The Wrong Kind of Bars shows roughly a dozen paintings by prisoners within the Maine State Prison in Thomaston, produced in the facility’s art program. Vibrant, a little rapturous, and almost psychedelically colorful, the most interesting thing about these landscape paintings is their particular grain of anonymity. According to ICA director Daniel Fuller, artist-inmates are disallowed from signing any of their work, possibly to discourage cult collectors’ markets from building around those behind bars.
But the prison’s art program—referred to at the state level as the Industries program—remains highly regarded by its residents. Fuller explains that at a visit last summer, he heard stories of inmates protesting their own transfer to facilities with lesser security because their new homes would have inferior art programs.

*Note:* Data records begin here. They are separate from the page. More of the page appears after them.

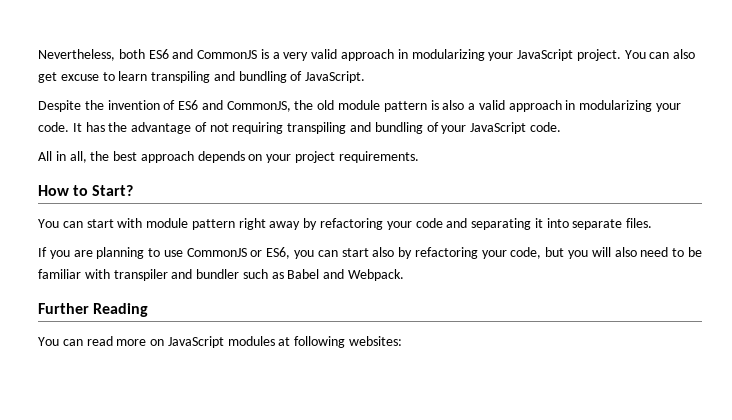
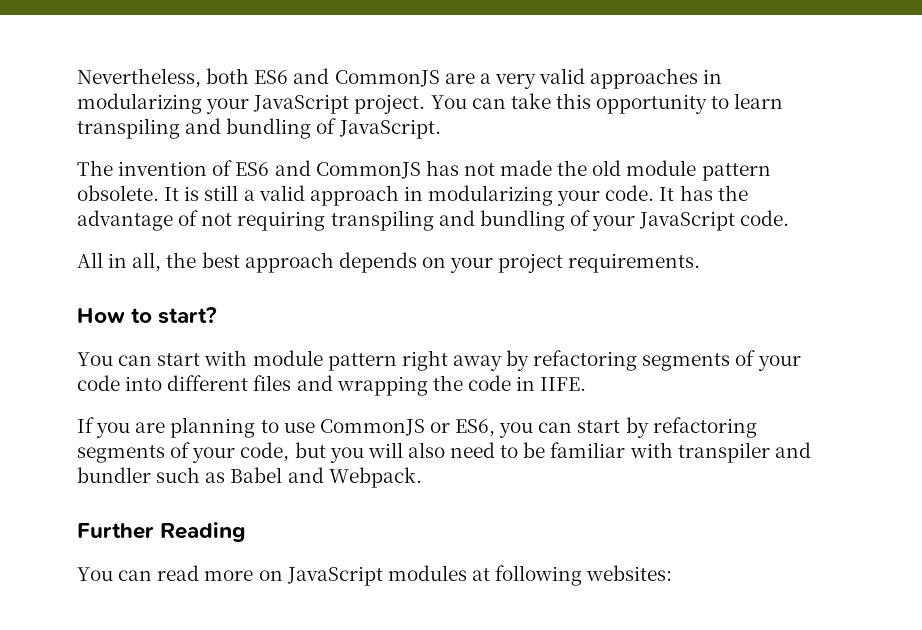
- Nevertheless, both ES6 and CommonJS is a very valid approach in modularizing your JavaScript project.
+ Nevertheless, both ES6 and CommonJS are a very valid approaches in modularizing your JavaScript project.
- You can also get excuse to learn transpiling and bundling of JavaScript.
+ You can take this opportunity to learn transpiling and bundling of JavaScript.
- Despite the invention of ES6 and CommonJS, the old module pattern is also a valid approach in modularizing your code.
+ The invention of ES6 and CommonJS has not made the old module pattern obsolete. It is still a valid approach in modularizing your code.
- How to Start?
+ How to start?
- You can start with module pattern right away by refactoring your code and separating it into separate files.
+ You can start with module pattern right away by refactoring segments of your code into different files and wrapping the code in IIFE.
- If you are planning to use CommonJS or ES6, you can start also by refactoring your code, but you will also need to be familiar with transpiler and bundler such as Babel and Webpack.
+ If you are planning to use CommonJS or ES6, you can start by refactoring segments of your code, but you will also need to be familiar with transpiler and bundler such as Babel and Webpack.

When inmates leave prison, they’re given $50 from the state to help re-start their lives. While works at “The Wrong Kind of Bars” are exhibit-only, the paintings produced at the Maine State Prison are for sale to the public—with one-third of funds allocated to the state, one-third to the prison, and one-third to the artist. 50 dollars doesn’t travel far; many of those incarcerated save their proceeds to supplement their funds the day they’re released. It’s an unusual (and ethically debatable) sort of art market, but the principle is noteworthy: the work of these anonymous artists almost literally buys back their identities.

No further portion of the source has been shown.